I then attached the slurs to the start and end of 'graceable' notes themselves. So currently, individual notes or notes within tuplets or broken-rhythm pairs can have slurs attached. But not chords, nor slurs that start at the start of a tuplet.

Perhaps the simplest thing is to allow them now to be attached to chords and presumably to the start of tuplets.

Review the use of decorations

The parser attempts to follow a literal interpretation of the ABC spec. Section 4.14 Decorations:

Decorations should be placed before the note which they decorate - see order of abc constructs.

Order of constructs:

The order of abc constructs for a note is: grace notes, chord symbols, annotations/decorations (e.g. Irish roll, staccato marker or up/downbow), , ,....

i.e. clearly decorations decorate individual notes and not note groups. However, in the wild, it is quite common to see a !coda! decoration coming immediately before a tuplet note group or even an inline header. Such uses seem reasonable, seem to break the spec, and are disallowed by the current parser.

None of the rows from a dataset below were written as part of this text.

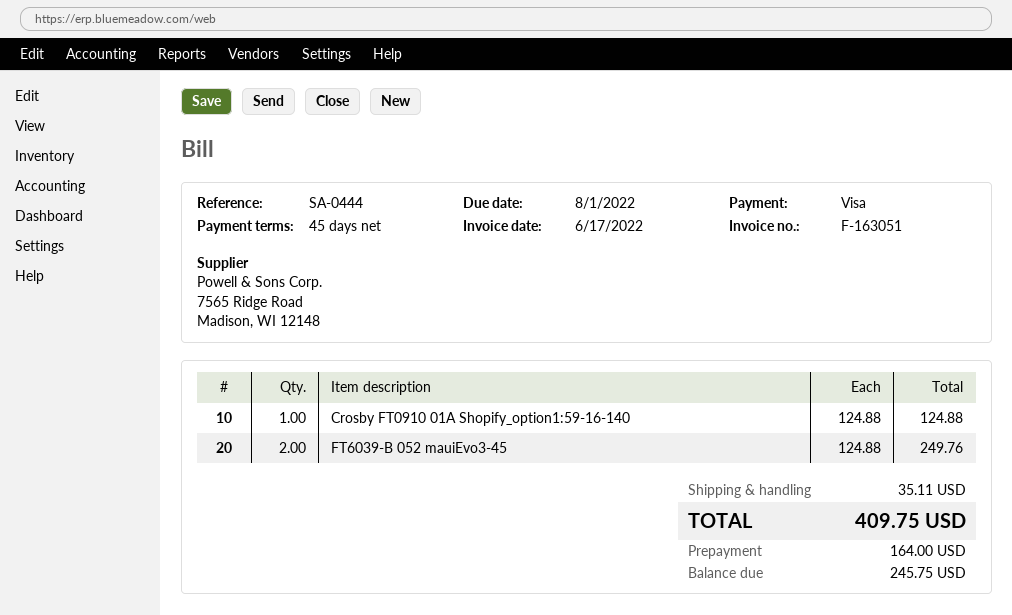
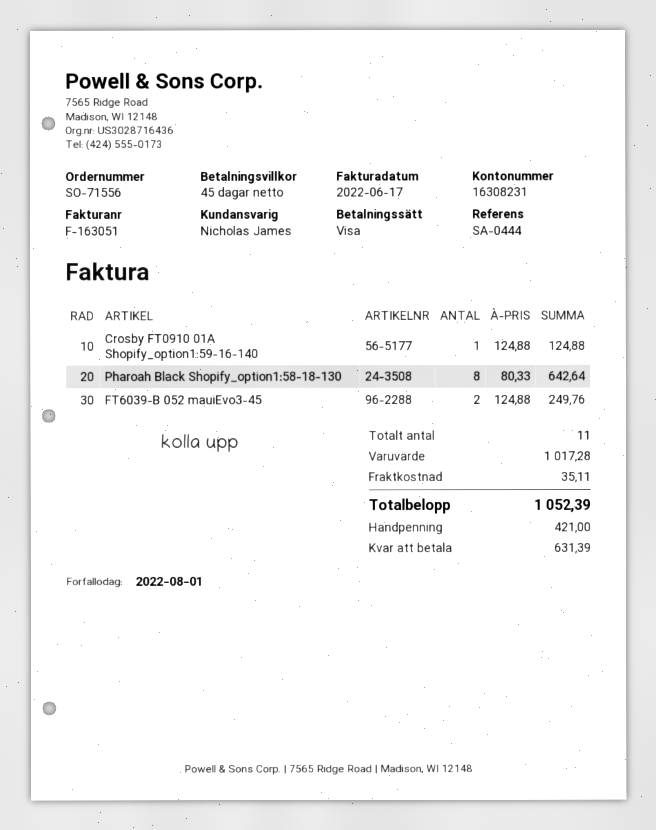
Pharoah Black Shopify_option1:58-18-130: none -> 8 x 80.33 = 642.64
total: 409.75 -> 1052.39
deposit: 164.00 -> 421.00
balance: 245.75 -> 631.39

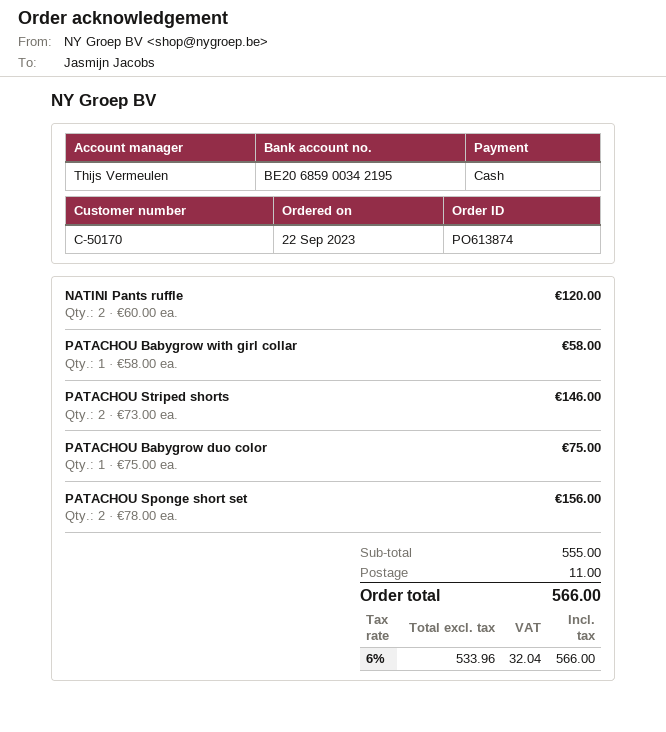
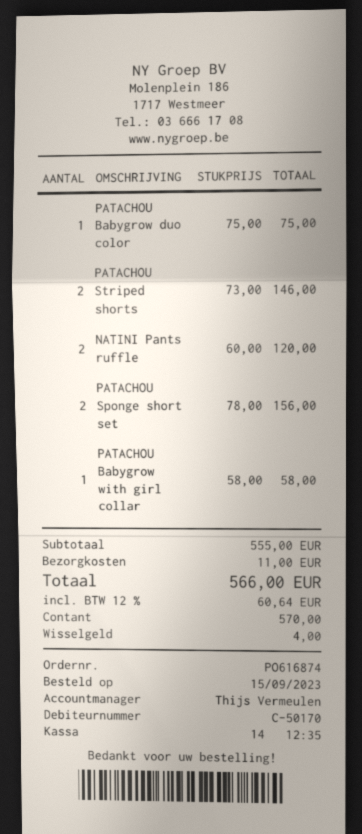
order number: PO613874 -> PO616874
order date: 2023-09-22 -> 2023-09-15
tax: 6% = 32.04 -> 12% = 60.64

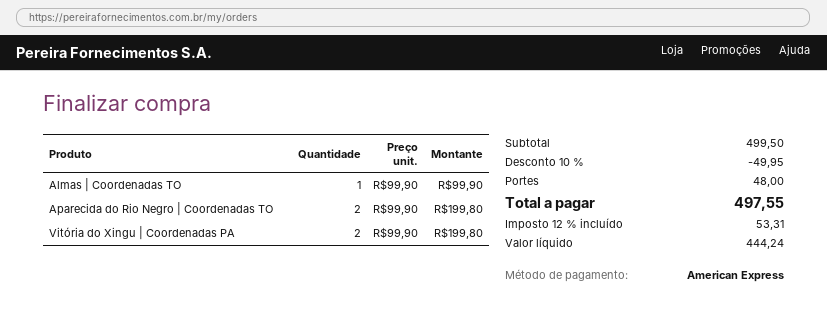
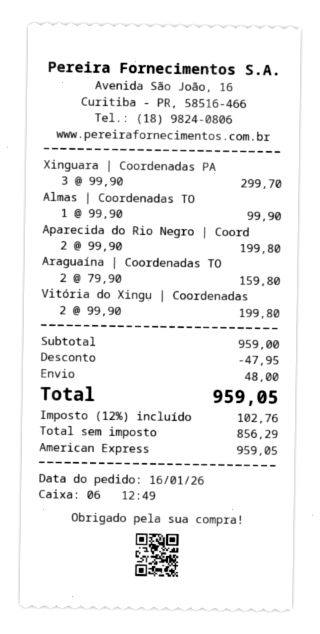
Xinguara | Coordenadas PA: none -> 3 x 99.90 = 299.70
Araguaína | Coordenadas TO: none -> 2 x 79.90 = 159.80
subtotal: 499.50 -> 959.00
discount: 49.95 -> 47.95
net: 444.24 -> 856.29
tax: 12% = 53.31 -> 12% = 102.76
total: 497.55 -> 959.05

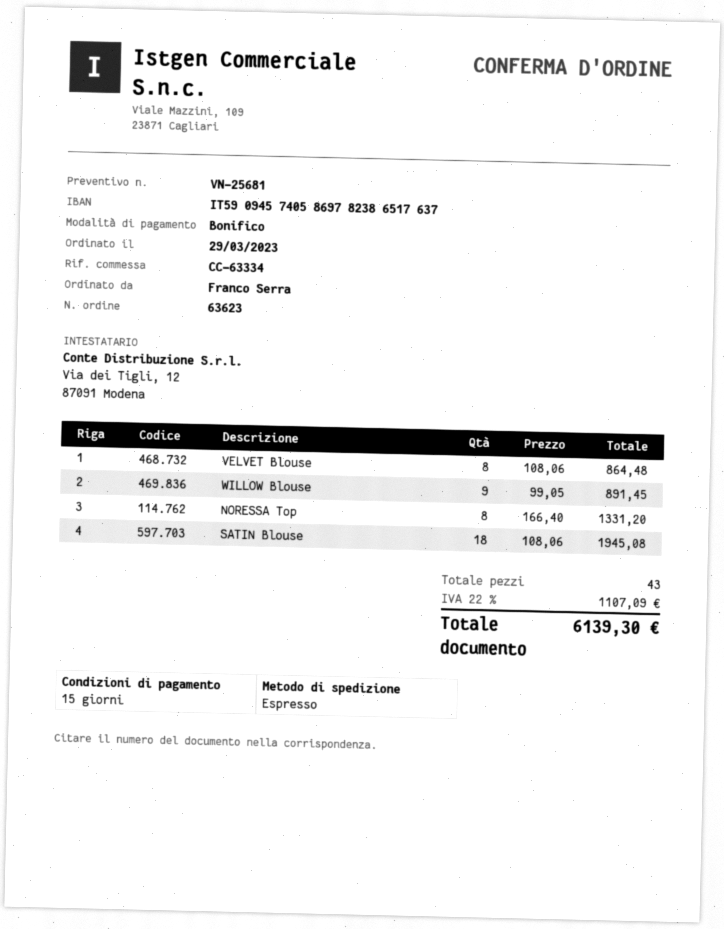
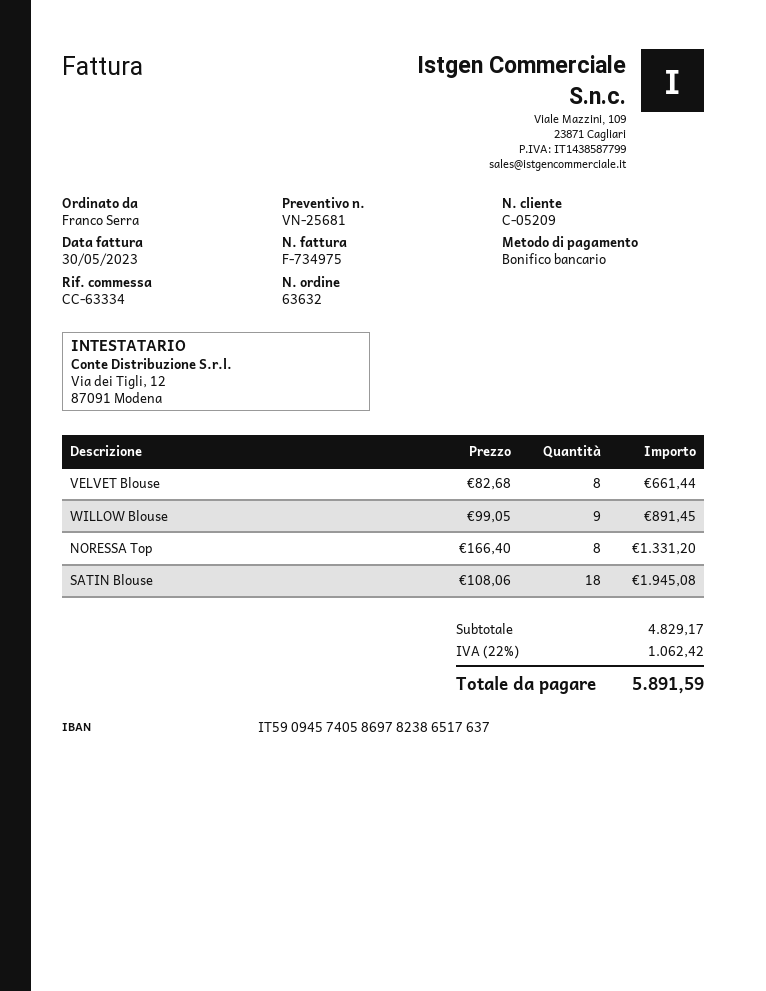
order number: 63623 -> 63632
VELVET Blouse: 8 x 108.06 = 864.48 -> 8 x 82.68 = 661.44
tax: 22% = 1107.09 -> 22% = 1062.42
total: 6139.30 -> 5891.59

Be lenient when parsing 'degenerate' slurs

We have now committed to associating slurs explicitly with the notes that define the span of the slur. We now have to be as lenient as possible in parsing slurs which are detached from a note by another construction. We should at lease parse these forms, and if possible, fix them to the 'standard' representation. For example

slurred tuplets:   ((3GBA) should be treated as (3(GBA)

slurred grace notes: ({c}BA) should be treated as {c}(BA)

slurred broken rhythm operators: (f a>)g should be treated as (f a)>g

Allow rests in tuplets

Although the spec is unclear, we obviously need these. An example instance is in the Fastän polska which starts with a triplet where the first component is a rest.

Support 'dotted' slurs and ties

I've never seen this in the wild, but had missed it in the spec.